Le lancement d'un satellite, à Cap Canaveral, en février - Photo d'illustration / © HO / SPACEX / AFP
Le lancement d'un satellite, à Cap Canaveral, en février - Photo d'illustration / © HO / SPACEX / AFP

Le laboratoire Icare du CNRS, déjà présent sur le site, vient de conclure un partenariat inédit avec la start-up Exotrail. Ensemble, ils vont se concentrer sur la miniaturisation des propulseurs, un énorme besoin du marché.

Par Yacha Hajzler

"Si on imagine qu'on connecte tous les objets de la planète, il faut une capacité gigantesque en termes de transfert d'information, qu'on n'a pas." Stéphane Mazouffre, directeur de recherche au laboratoire Icare du CNRS, à Orléans la Source, voit déjà loin.
 

Chérie, j'ai rétréci le satellite


Le CNRS a officialisé le 5 mars un partenariat entre son site de recherche et la jeune start-up Exotrail.
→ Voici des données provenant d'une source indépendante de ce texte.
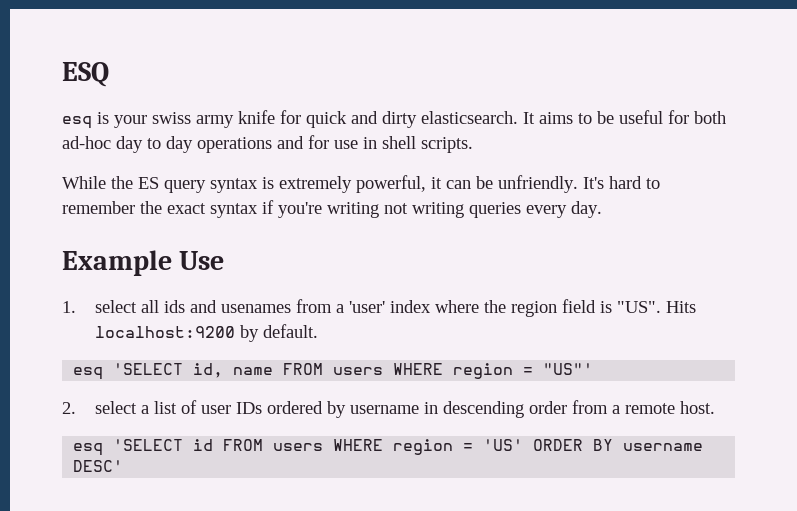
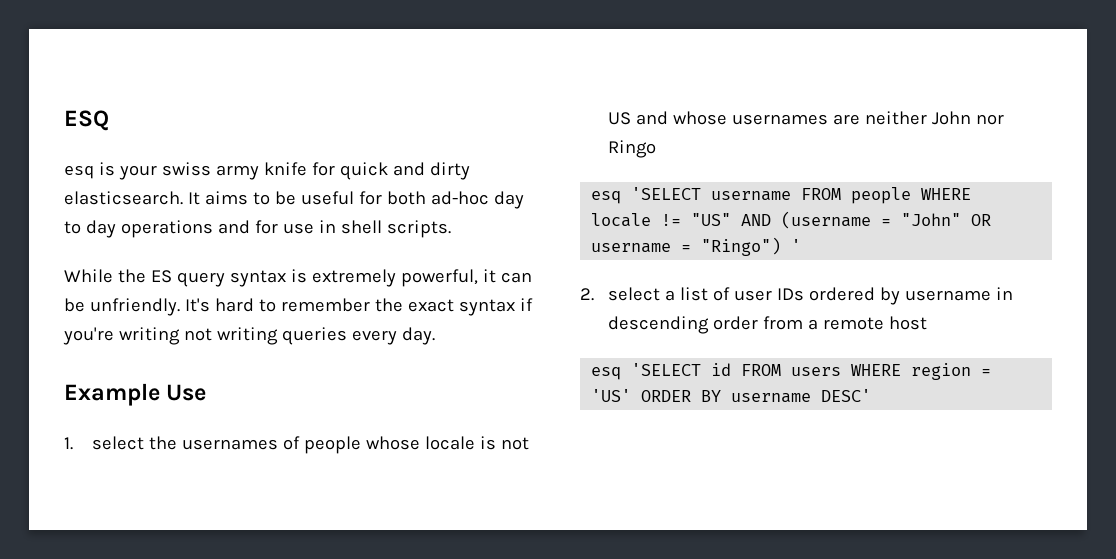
[141,299,697,317] [95,324,319,342] [73,363,594,380] all ids and usenames from a 'user' index where the region field is "US". Hits localhost:9200 by default. // esq 'SELECT id, name FROM users WHERE region = "US"' -> [148,436,529,454] [607,111,1004,125] [607,140,656,158] [591,187,972,204] [591,211,992,229] [591,237,802,256] the usernames of people whose locale is not US and whose usernames are neither John nor Ringo // esq 'SELECT username FROM people WHERE locale != "US" AND (username = "John" OR username = "Ringo") '
[680,401,716,414] host. -> [888,316,927,330] host

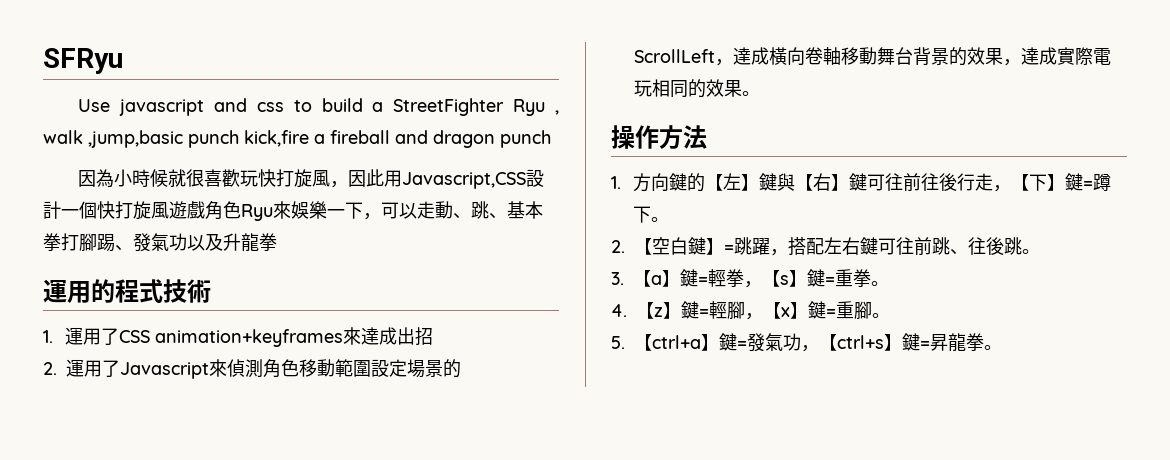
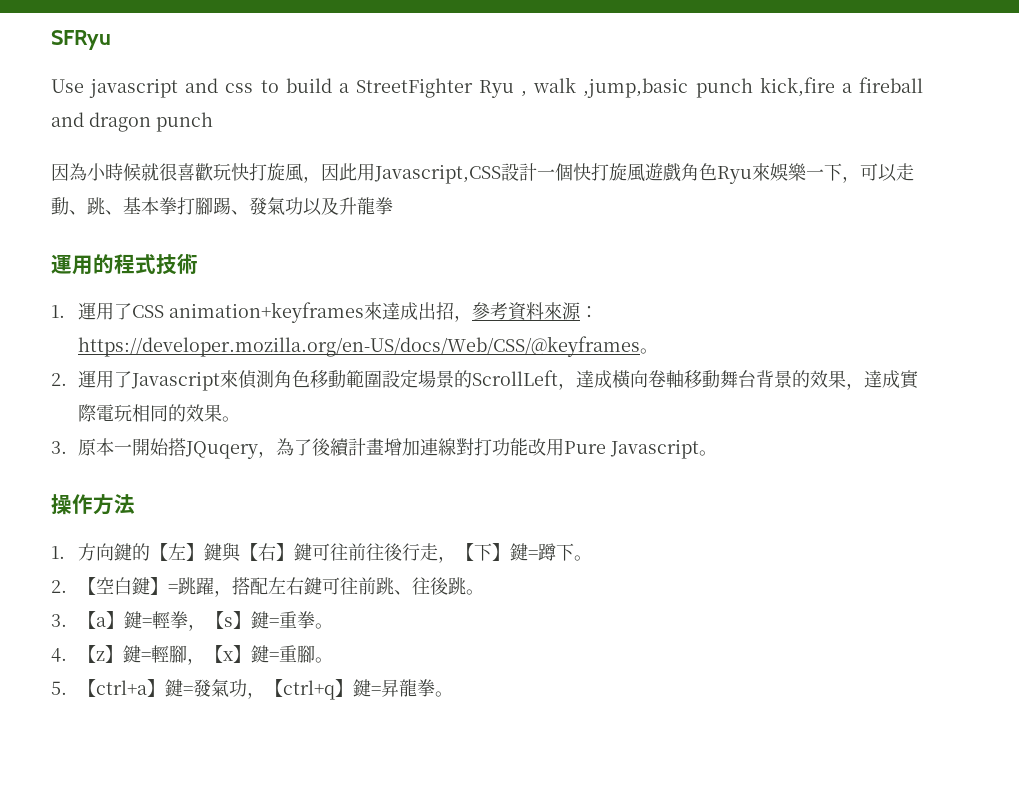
(434, 336) none -> [453,302,598,322] [77,336,658,357] ，參考資料來源：https://developer.mozilla.org/en-US/docs/Web/CSS/@keyframes。
(760, 93) none -> [51,438,717,459] // 3.原本一開始搭JQuqery，為了後續計畫增加連線對打功能改用Pure Javascript。
[837,335,884,349] ctrl+s -> [282,680,335,700] ctrl+q

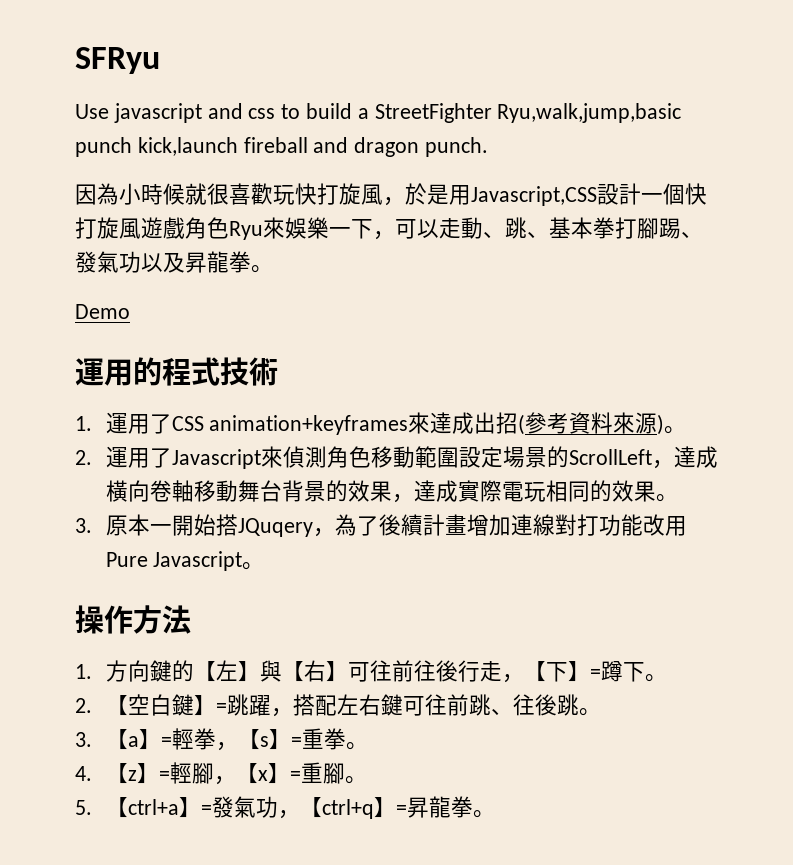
[479,77,852,98] Ryu , walk ,jump,basic punch kick,fire a -> [497,103,682,123] [75,137,238,157] Ryu,walk,jump,basic punch kick,launch
[156,112,213,132] punch -> [425,137,489,157] punch.
[321,163,357,181] 因此 -> [405,183,449,205] 於是
[339,197,393,215] 升龍拳 -> [185,251,273,273] [75,304,130,319] 昇龍拳。 // Demo
[453,315,472,322] ， -> [518,414,526,435] (
[579,306,598,318] [77,336,640,357] ：https://developer.mozilla.org/en-US/docs/Web/CSS/@keyframes -> [657,414,665,435] )
[203,543,222,561] 鍵 -> (260, 671) none
[293,543,312,561] 鍵 -> (348, 671) none
[509,543,528,561] 鍵 -> (590, 671) none
[123,611,142,629] 鍵 -> (161, 739) none
[250,611,269,629] 鍵 -> (291, 739) none
[122,645,141,663] 鍵 -> (159, 773) none
[250,645,269,663] 鍵 -> (290, 773) none
[164,679,183,697] 鍵 -> (201, 807) none
[352,679,371,697] 鍵 -> (396, 807) none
Les deux équipes vont associer leurs forces sur un domaine de recherche commun : la miniaturisation des systèmes de propulsion des satellites.
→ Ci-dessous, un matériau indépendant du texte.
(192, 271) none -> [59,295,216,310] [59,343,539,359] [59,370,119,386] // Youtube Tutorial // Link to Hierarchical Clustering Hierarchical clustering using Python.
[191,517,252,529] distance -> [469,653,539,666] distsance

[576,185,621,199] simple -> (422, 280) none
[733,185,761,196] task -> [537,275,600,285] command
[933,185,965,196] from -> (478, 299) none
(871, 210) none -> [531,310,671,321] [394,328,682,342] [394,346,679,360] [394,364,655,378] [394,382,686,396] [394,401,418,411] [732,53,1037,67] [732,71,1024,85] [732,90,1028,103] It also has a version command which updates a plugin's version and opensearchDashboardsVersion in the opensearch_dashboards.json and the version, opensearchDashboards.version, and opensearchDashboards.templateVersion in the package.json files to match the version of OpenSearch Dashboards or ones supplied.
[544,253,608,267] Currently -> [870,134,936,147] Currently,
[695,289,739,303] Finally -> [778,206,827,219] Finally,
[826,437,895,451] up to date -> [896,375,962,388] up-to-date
"Jusqu'à récemment on a eu des satellites assez massifs, explique Stéphane Mazouffre. Les satellites de communication, les plus connus du grand public, c'est plusieurs tonnes et ils sont loin, en orbite géostationnaire, à 36000 km de la terre."

Mais depuis quelques années, comme pour les téléphones portables, cette technologie tend à se miniaturiser. Moins complexes, moins coûteux, plus faciles à lancer... Les nano et micro satellites sont en voie devenir la norme.
 

Objets connectés et changement climatique


"Il y a probablement des très gros besoins qui arrivent, à cause de ce qu'on appelle l'internet des objets, dont le meilleur exemple est la voiture connectée, illustre le chercheur. Si on imagine qu'on connecte tous les objets de la planète, il faut une capacité gigantesque en termes de transfert d'information, qu'on n'a pas. Une manière de le faire serait d'utiliser des constellations de satellites, des centaines voire des milliers."
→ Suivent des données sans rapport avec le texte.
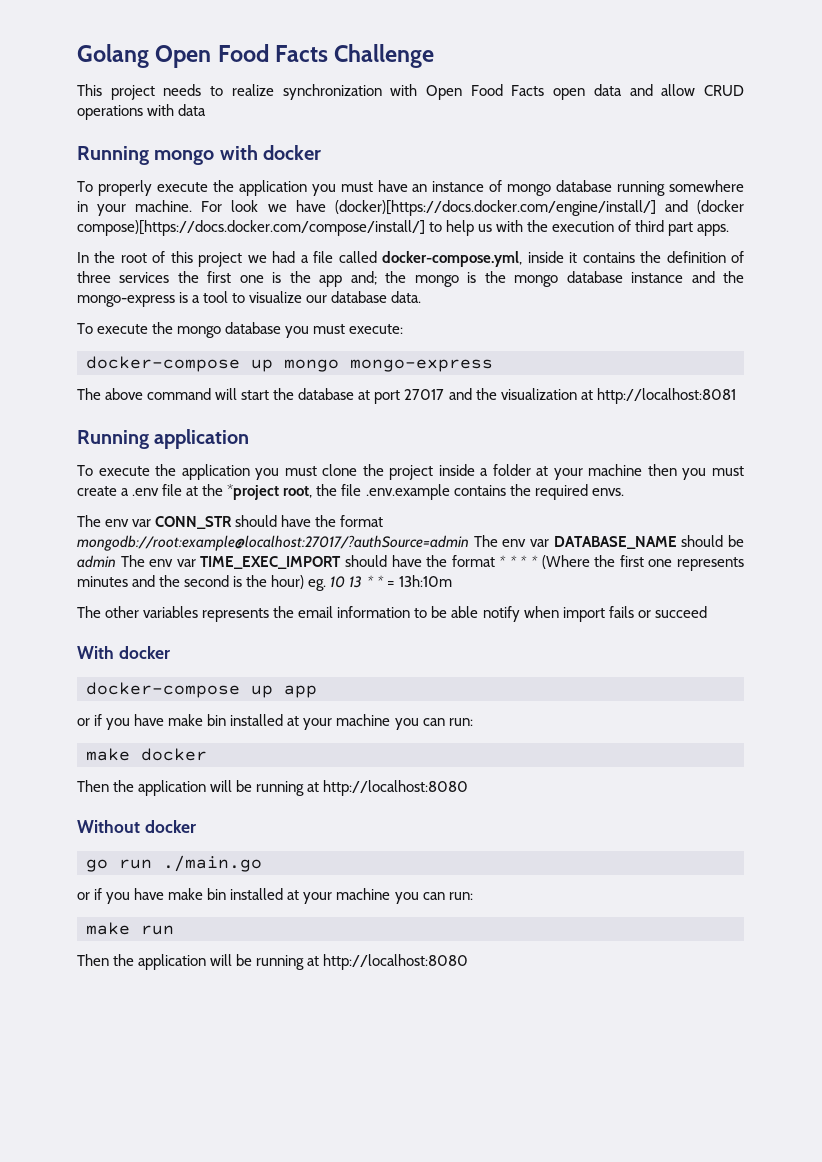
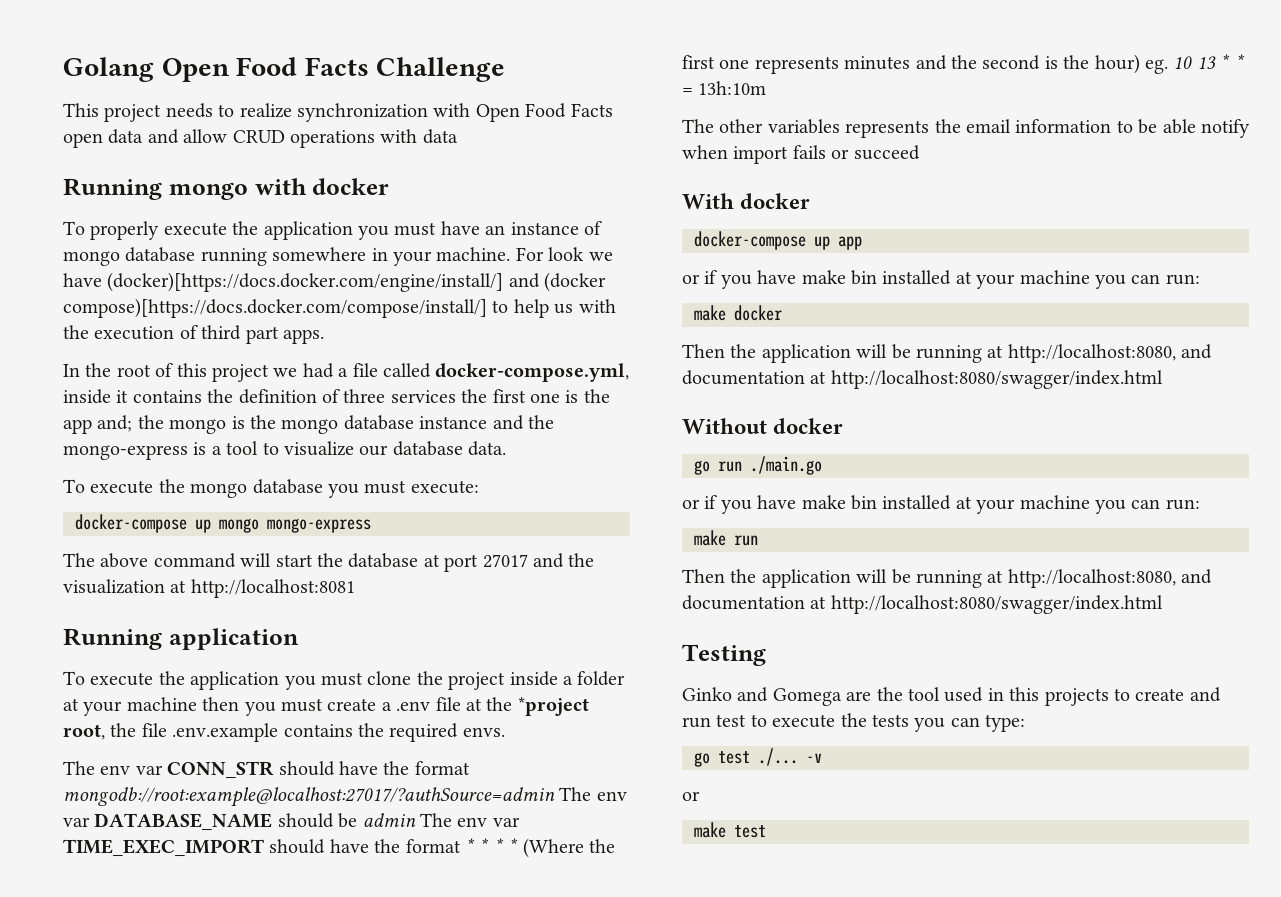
[323,780,469,796] http://localhost:8080 -> [1007,344,1213,363] [682,370,1163,389] http://localhost:8080, and documentation at http://localhost:8080/swagger/index.html
[323,954,469,970] http://localhost:8080 -> [1007,569,1213,588] [682,595,1163,614] [682,644,766,666] [682,687,1221,706] [682,713,1026,732] [694,748,822,767] [682,791,700,801] [694,822,766,838] http://localhost:8080, and documentation at http://localhost:8080/swagger/index.html // Testing // Ginko and Gomega are the tool used in this projects to create and run test to execute the tests you can type: // go test ./... -v // or // make test

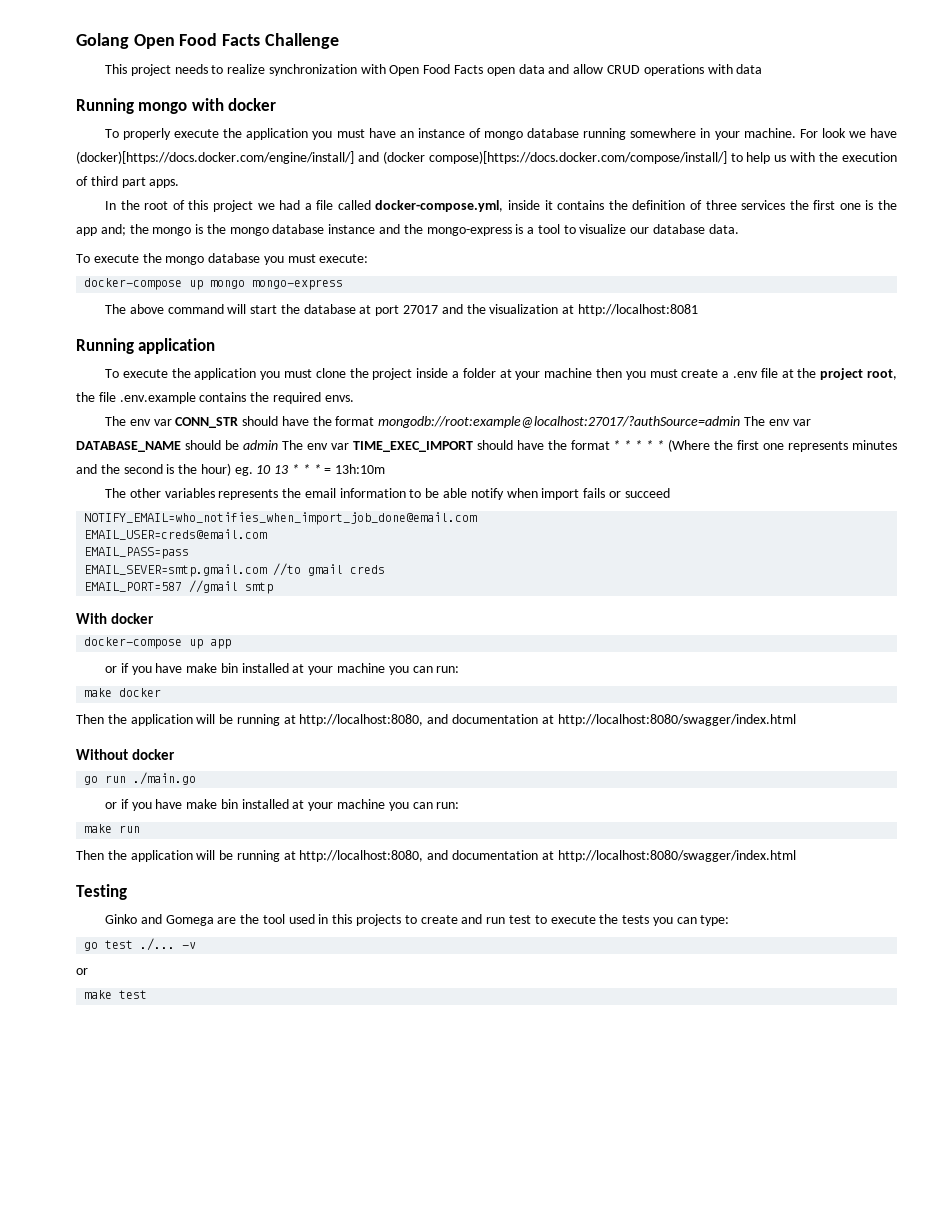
[517,697,589,716] *project -> [820,368,864,380] project
(519, 845) none -> [657,440,665,450] *
(1245, 61) none -> [313,464,321,474] *
(920, 152) none -> [84,512,478,525] [84,529,268,540] [84,547,190,559] [84,563,386,577] [84,580,274,594] // NOTIFY_EMAIL=who_notifies_when_import_job_done@email.com // EMAIL_USER=creds@email.com // EMAIL_PASS=pass // EMAIL_SEVER=smtp.gmail.com //to gmail creds // EMAIL_PORT=587 //gmail smtp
Autre activité très demandeuse de ces technologies plus flexibles : la surveillance de la planète, alors que la pollution et les changements climatiques en font une matière de plus en plus mouvante.
 
 

Conquérir le marché


Problème, si ces satellites sont tout prêts à conquérir l'espace, ce n'est pas le cas des systèmes censés les y propulser.

"Comme tout cela est très récent, il n'y a pas vraiment de moteurs miniatures de prêts. Ceux qu'il y a sont moyennement performants ou mal adaptés aux besoins, juge le directeur de recherche. On va utiliser à bon escient cette expertise avec Exotrail pour mettre sur le marché rapidement de tout petits moteurs. Rapides, efficaces, performants, et avec une bonne durée de vie."
 
Un élément prototype de micropropulseur. / © CNRS
Un élément prototype de micropropulseur. / © CNRS

Exotrail et Icare espèrent voir leur technologie opérationnelle d'ici 2 à 3 ans. Un délai très court, obligatoire dans ce marché ultracompétitif. Pour Stéphane Mazouffre, c'est bien la puissance de la France dans le domaine spatial qui est en jeu.

"Si les entreprises françaises ne survivaient pas, ça veut dire que tout ce qui est domaine spatial, du militaire aux télécommunications, devrait être sous-traité à d'autres. Je pense que ce n'est pas ce qu'on veut. Et puis il y a un aspect purement économique, c'est la création d'emplois."

Le laboratoire, qui restera sur le site d'Orléans la Source, embauchera d'ailleurs prochainement à des postes d'ingénieur ou de docteur.